Abstract Body (Do not enter title and authors here): Background: Atherosclerotic cardiovascular disease (ASCVD) is considered premature if diagnosed before age 55 years in men or 65 years in women. Elevated Lp(a) is an independent, causal risk driver for cardiovascular (CV) events. Due to low Lp(a) testing rates in the US, studies assessing the association of Lp(a) with subsequent ASCVD events is limited in patients with premature onset of disease.

Objectives: To evaluate the association between Lp(a) levels and the risk of CV events in patients with premature ASCVD.

Methods: Patients with premature ASCVD were identified from Medicare, Medicaid, and commercial insurance claims between 2017–2022. Lp(a) levels from lab data were linked at the patient level and categorized: <30 mg/dL (<75 nmol/L), 30–<50 mg/dL (75–<125 nmol/L), 50–<70 mg/dL (125–<175 nmol/L), and ≥70 mg/dL (≥175 nmol/L). Cox proportional hazards models, adjusted for demographics, comorbidities, LDL-C, and other risk factors, were utilized to evaluate the association between Lp(a) levels and ASCVD events defined as a composite of myocardial infarction, ischemic stroke, and revascularization requiring hospitalization.
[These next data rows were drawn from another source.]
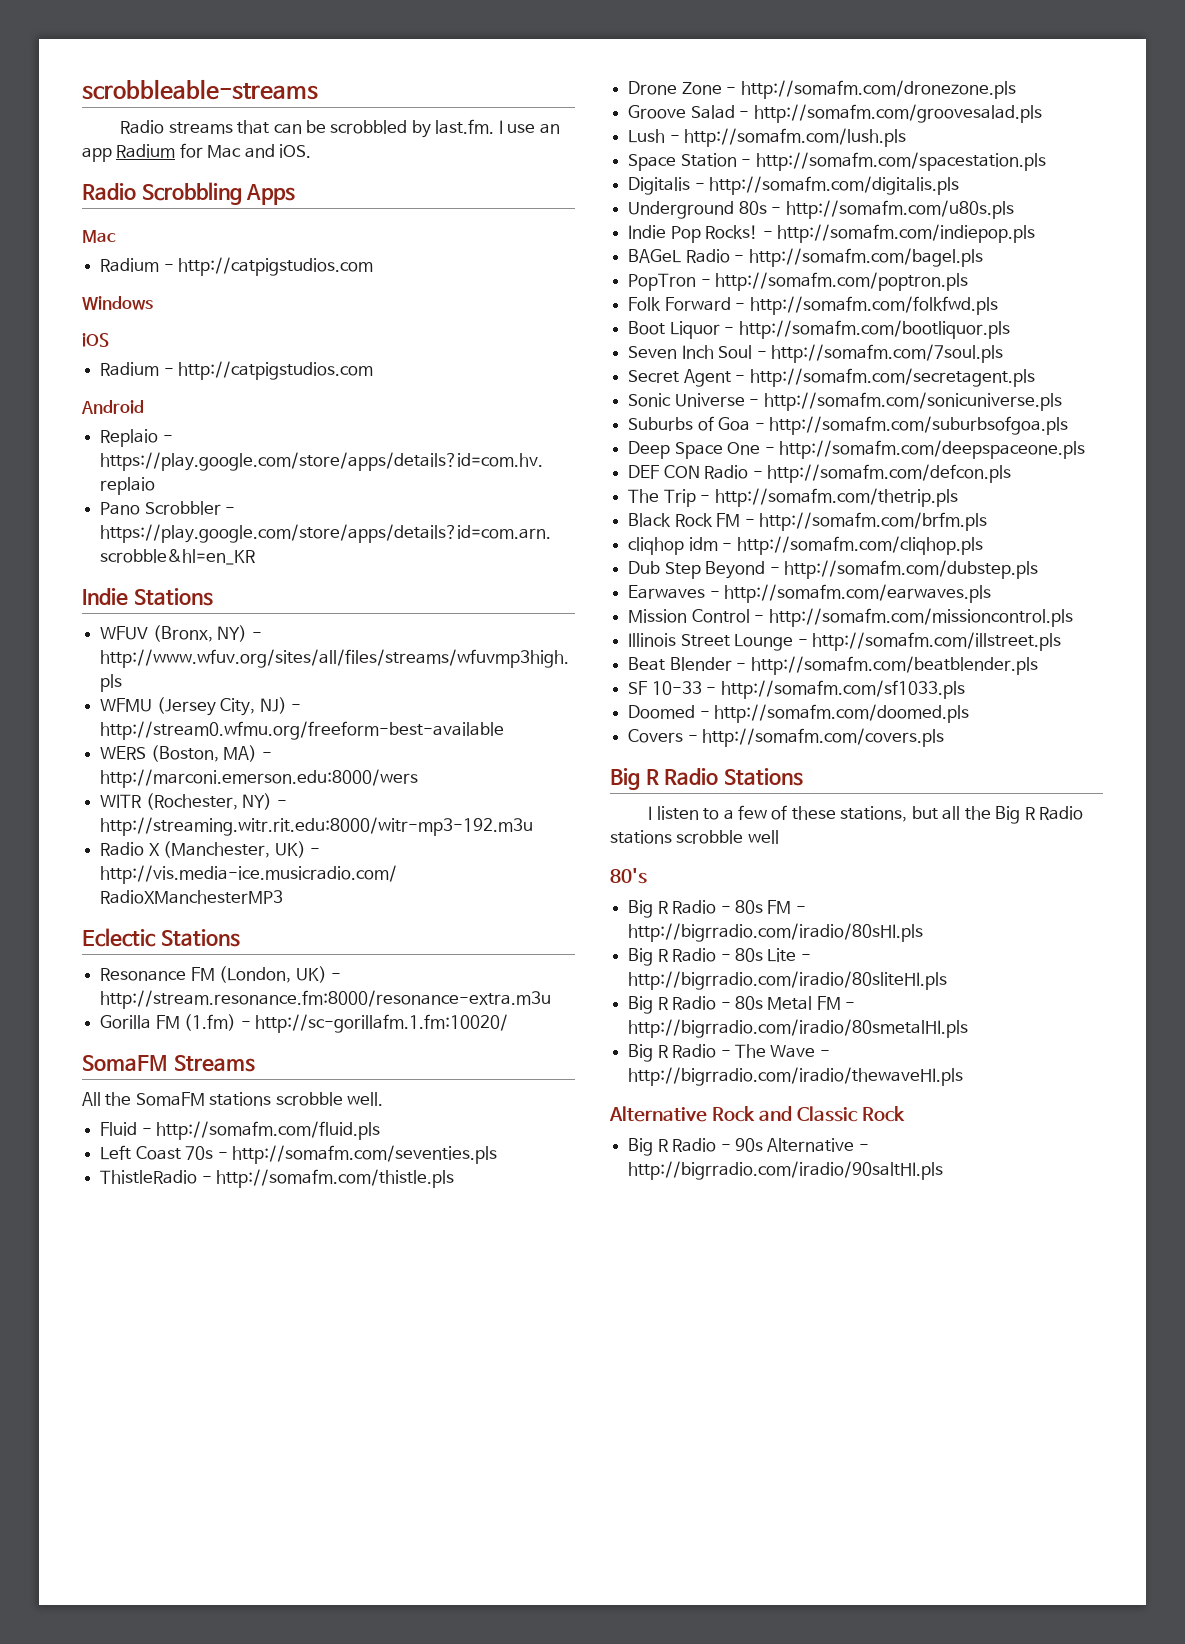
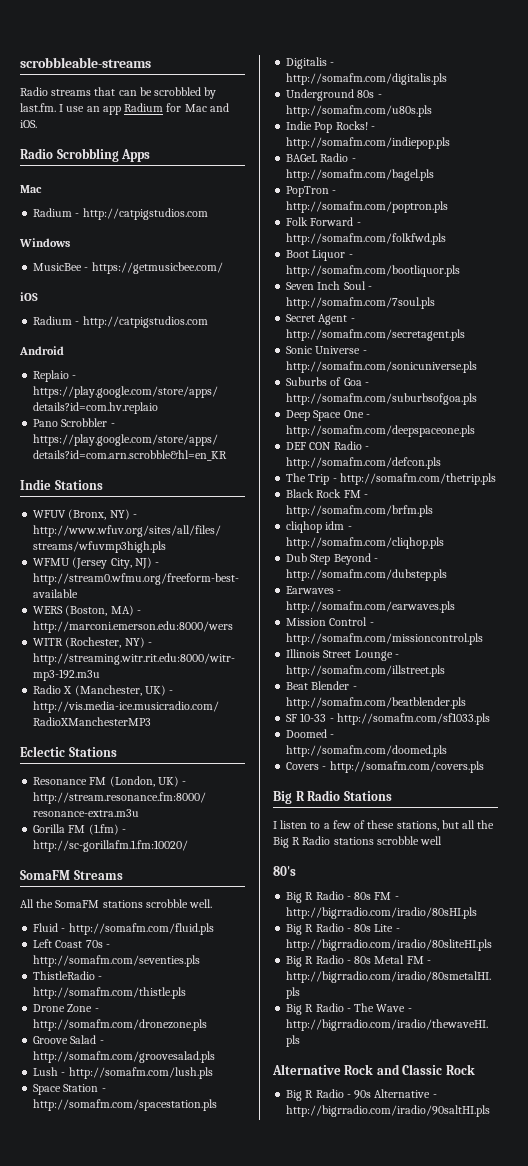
(153, 303) none -> [33,262,223,274] // MusicBee - https://getmusicbee.com/

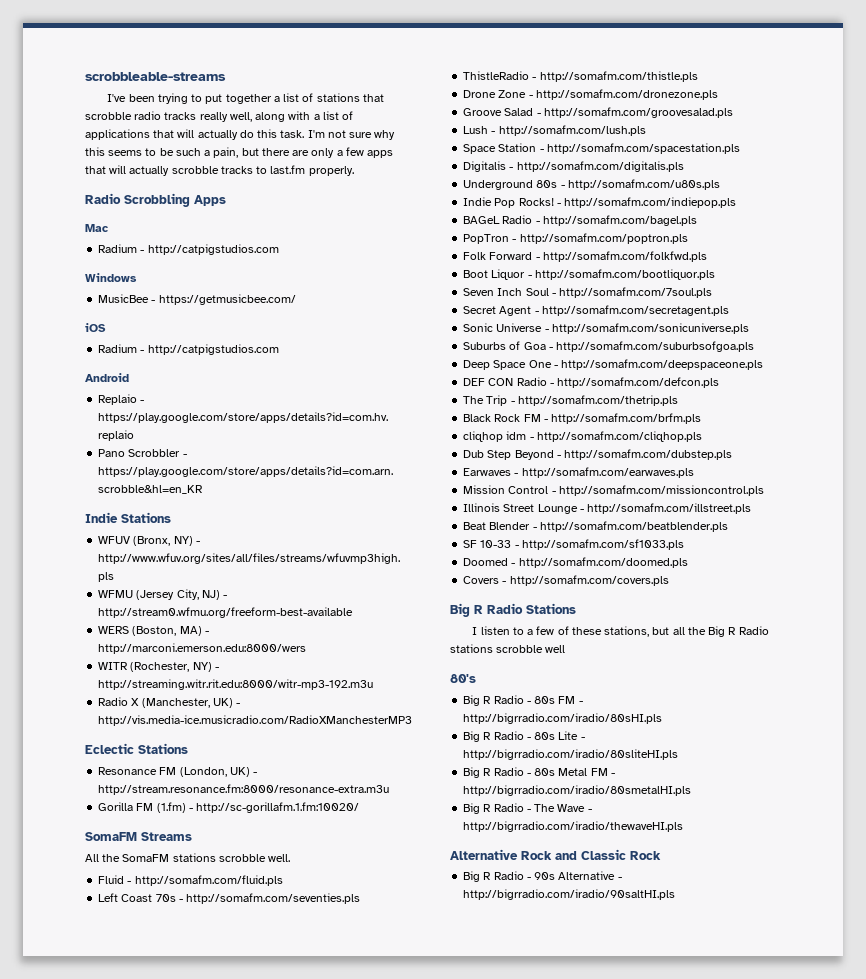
[20,87,217,99] [20,103,229,115] [20,120,37,128] Radio streams that can be scrobbled by last.fm. I use an app Radium for Mac and iOS. -> [107,93,384,104] [85,111,354,122] [85,129,396,140] [85,147,394,158] [85,165,354,176] I've been trying to put together a list of stations that scrobble radio tracks really well, along with a list of applications that will actually do this task. I'm not sure why this seems to be such a pain, but there are only a few apps that will actually scrobble tracks to last.fm properly.

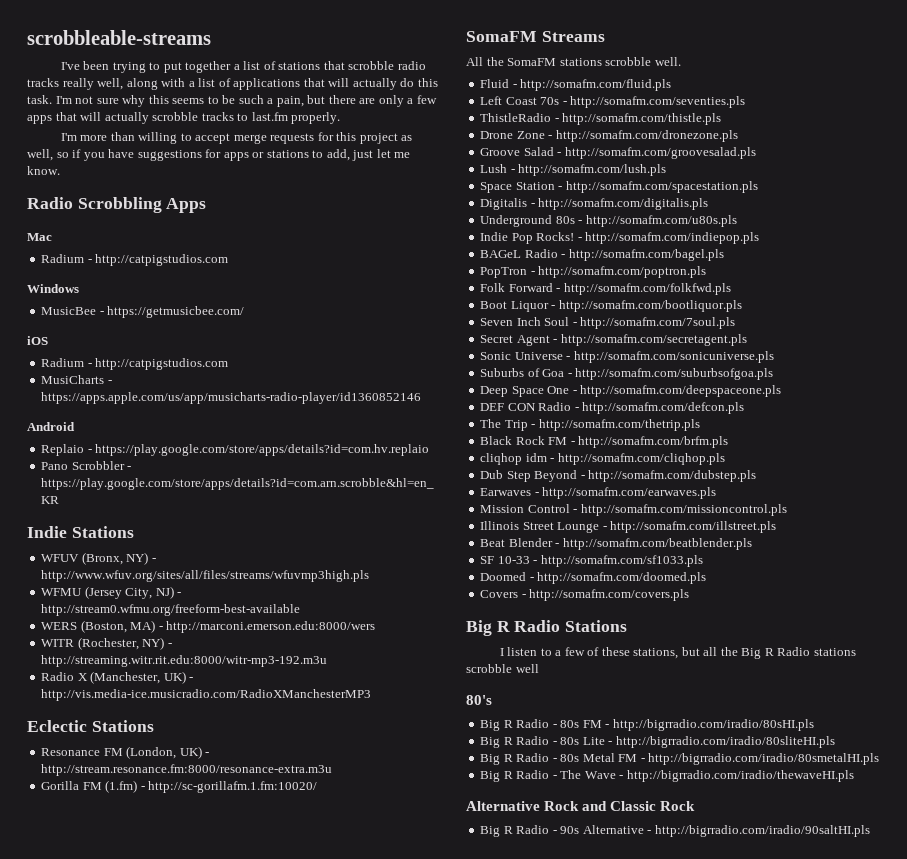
(354, 171) none -> [60,132,413,144] [27,149,411,161] [27,166,60,175] // I'm more than willing to accept merge requests for this project as well, so if you have suggestions for apps or stations to add, just let me know.
(279, 349) none -> [41,375,112,384] [41,392,422,404] // MusiCharts - https://apps.apple.com/us/app/musicharts-radio-player/id1360852146

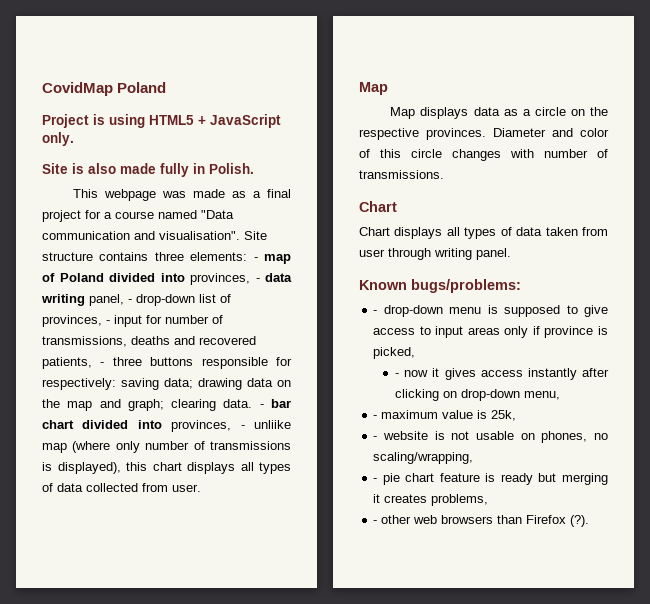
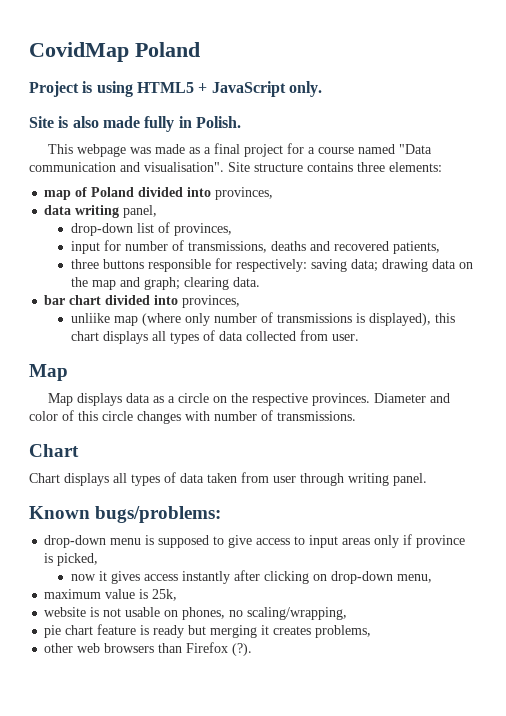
[253,257,258,261] - -> (442, 167) //
[255,278,260,282] - -> (274, 193) //
[128,299,132,303] - -> (158, 211) //
[106,320,110,324] - -> (233, 229) //
[100,362,105,366] - -> (441, 247) //
[259,404,264,408] - -> (261, 282) //
[240,425,245,429] - -> (241, 301) //
[373,310,378,314] - -> (222, 514) none
[395,373,400,377] - -> (99, 559) none
[373,415,378,419] - -> (433, 578) none
[373,436,378,440] - -> (178, 595) none
[373,478,378,482] - -> (348, 613) none
[373,520,378,524] - -> (372, 631) none

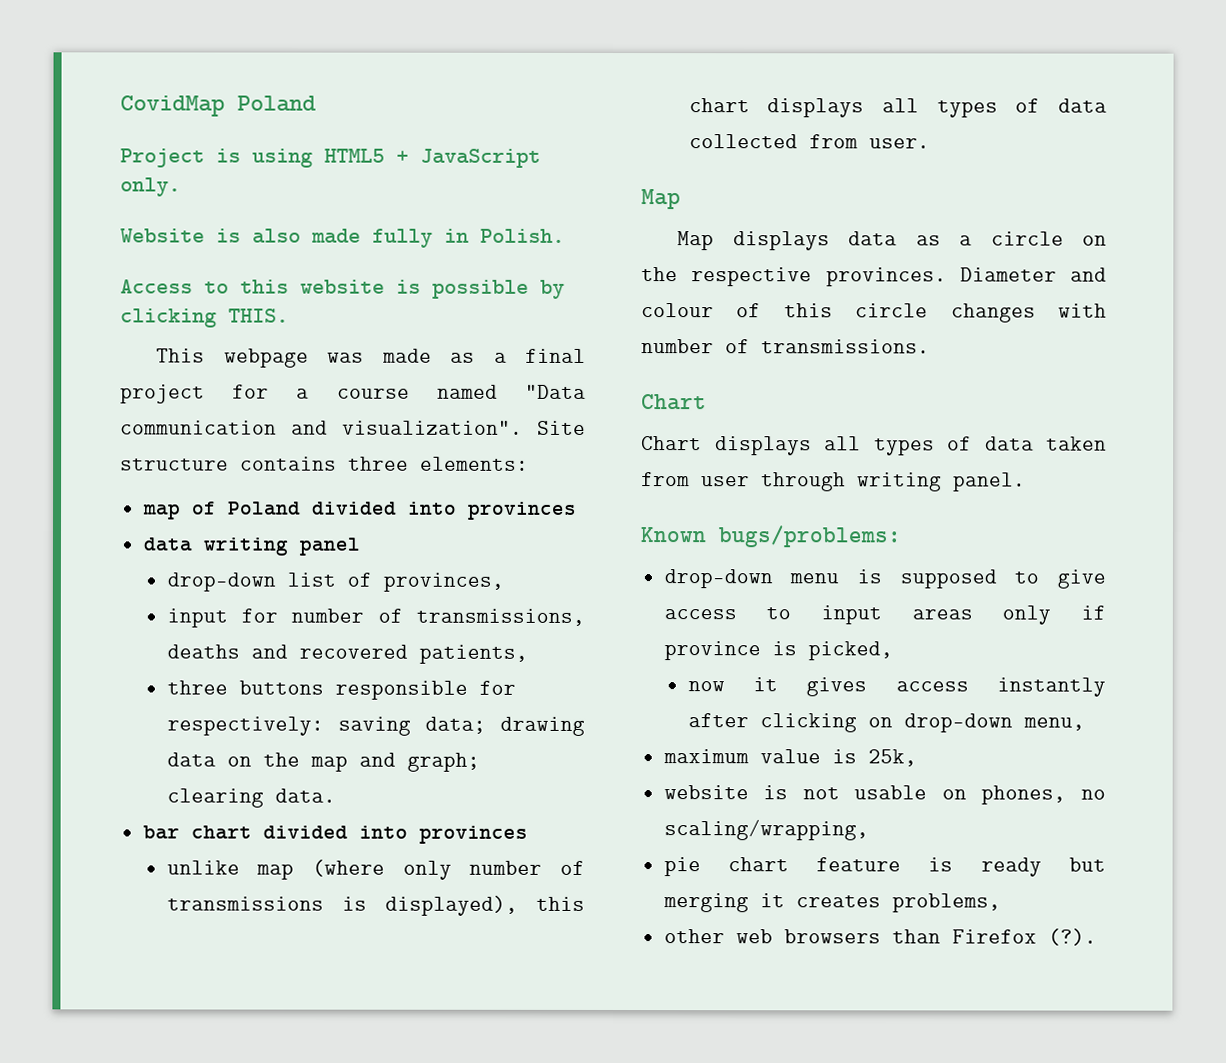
[29,116,54,128] Site -> [120,228,205,243] Website
(241, 122) none -> [120,279,565,299] [120,308,289,328] // Access to this website is possible by clicking THIS.
[144,162,224,172] visualisation". -> [342,420,523,435] visualization".
[215,187,274,200] provinces, -> [467,501,577,520] provinces
[123,205,158,218] panel, -> [298,537,360,556] panel
[182,295,241,308] [71,313,111,323] provinces, // unliike -> [418,825,528,844] [166,860,240,875] provinces // unlike
[29,411,58,421] color -> [641,303,714,318] colour

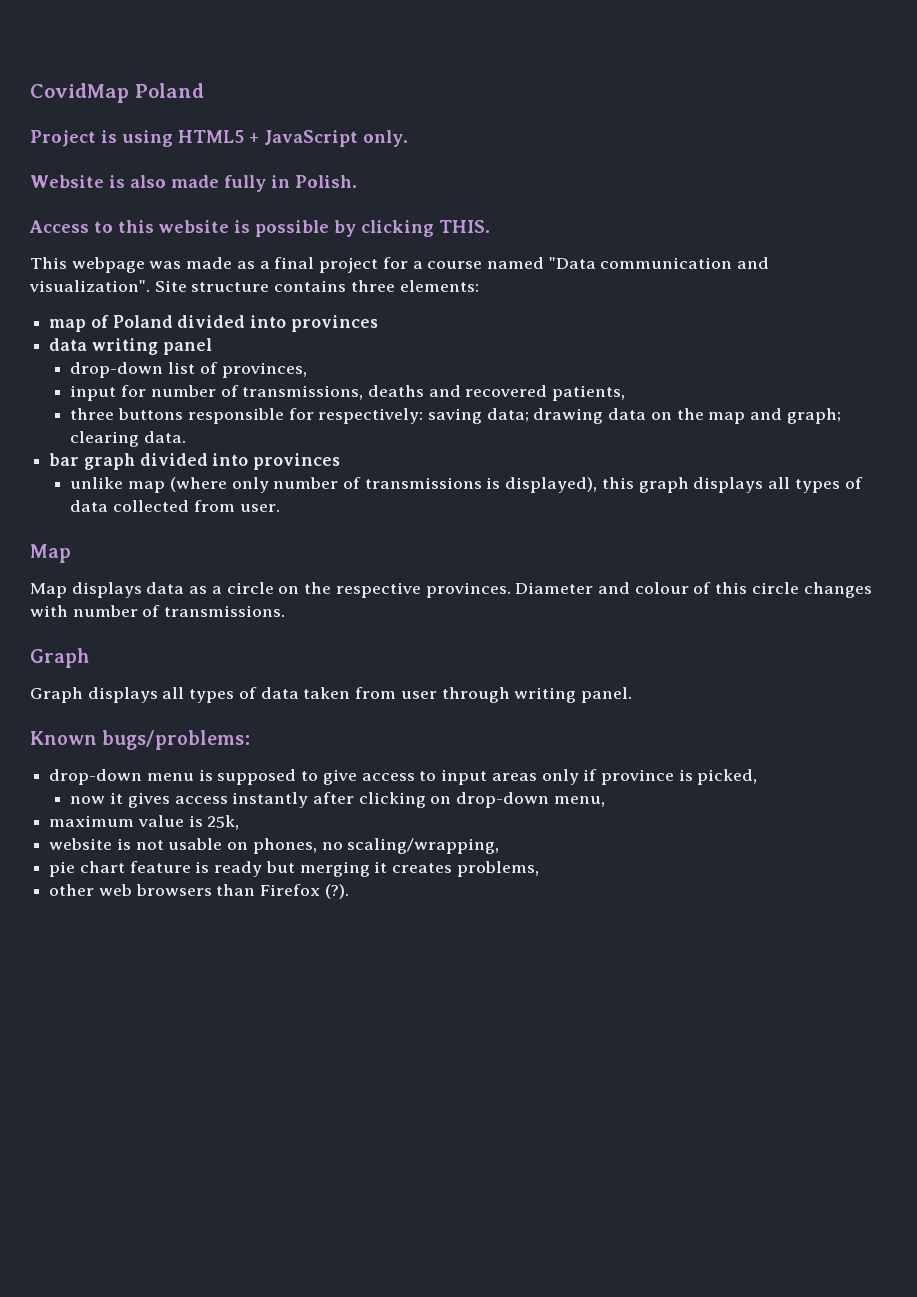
[190,825,252,840] chart -> [83,453,135,470] graph
[688,98,750,113] chart -> [638,477,689,493] graph
[641,394,707,411] [641,436,702,451] Chart // Chart -> [30,648,89,668] [30,687,83,703] Graph // Graph

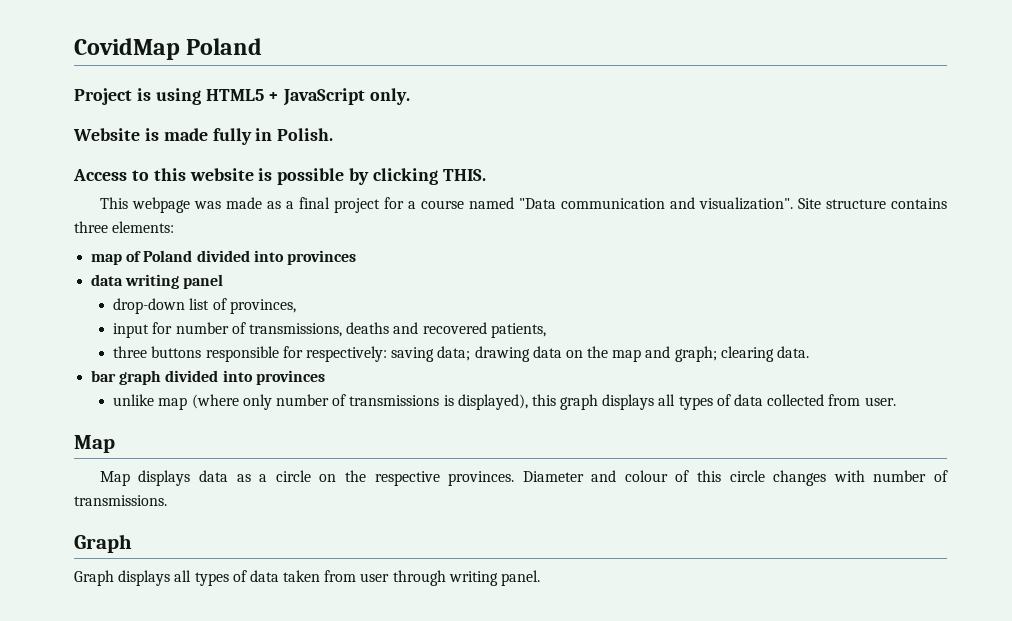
[129,175,166,188] also -> (159, 134) none
[30,730,251,750] [49,769,758,785] [70,792,605,808] [49,815,240,830] [49,838,500,854] [49,861,539,877] [49,884,349,899] // Known bugs/problems: // drop-down menu is supposed to give access to input areas only if province is picked, // now it gives access instantly after clicking on drop-down menu, // maximum value is 25k, // website is not usable on phones, no scaling/wrapping, // pie chart feature is ready but merging it creates problems, // other web browsers than Firefox (?). -> (541, 578) none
Results: Among 17 million ASCVD patients, 97,775 (0.55%) had Lp(a) measures. Overall, 17,594 (18%) had premature ASCVD and 80,181 (82%) had non-premature ASCVD. Premature ASCVD patients were 23.2 years younger (mean±SD age 50.9±10.1 vs. 74.1±8.7 years, p<0.05) and more likely female (68.9% vs. 44.1%, p<0.05) compared to non-premature ASCVD patients. Premature ASCVD patients had their index premature event most frequently observed at age 45-54 years (40.3%) followed by 35-44 years (14.9%), 25-34 years (4.1%), and 18-24 years (1.0%). Lp(a) levels ≥50mg/dL and ≥70 mg/dL were more prevalent in premature ASCVD patients (26.8% vs. 24.3% and 18.8% vs. 16.5%, both p<0.05). Across Lp(a) strata, both premature and non-premature ASCVD groups exhibited a steadily increase in ASCVD event risk along with increasing Lp(a) levels: adjusted hazard ratios (HR) being 1.04-1.05 (30–<50 mg/dL), 1.08-1.08 (50–<70 mg/dL) and 1.15-1.16 (≥70 mg/dL) compared to Lp(a)<30 mg/dL. (Figure 1)

Conclusions: Despite being over 20 years younger, patients with premature ASCVD were more likely to have elevated Lp(a) and exhibited Lp(a)-driven CV risk similar to that of older non-premature patients. These findings highlight the important role of Lp(a) in early onset of disease and the urgent need for testing high-risk patients, particularly premature ASCVD patients.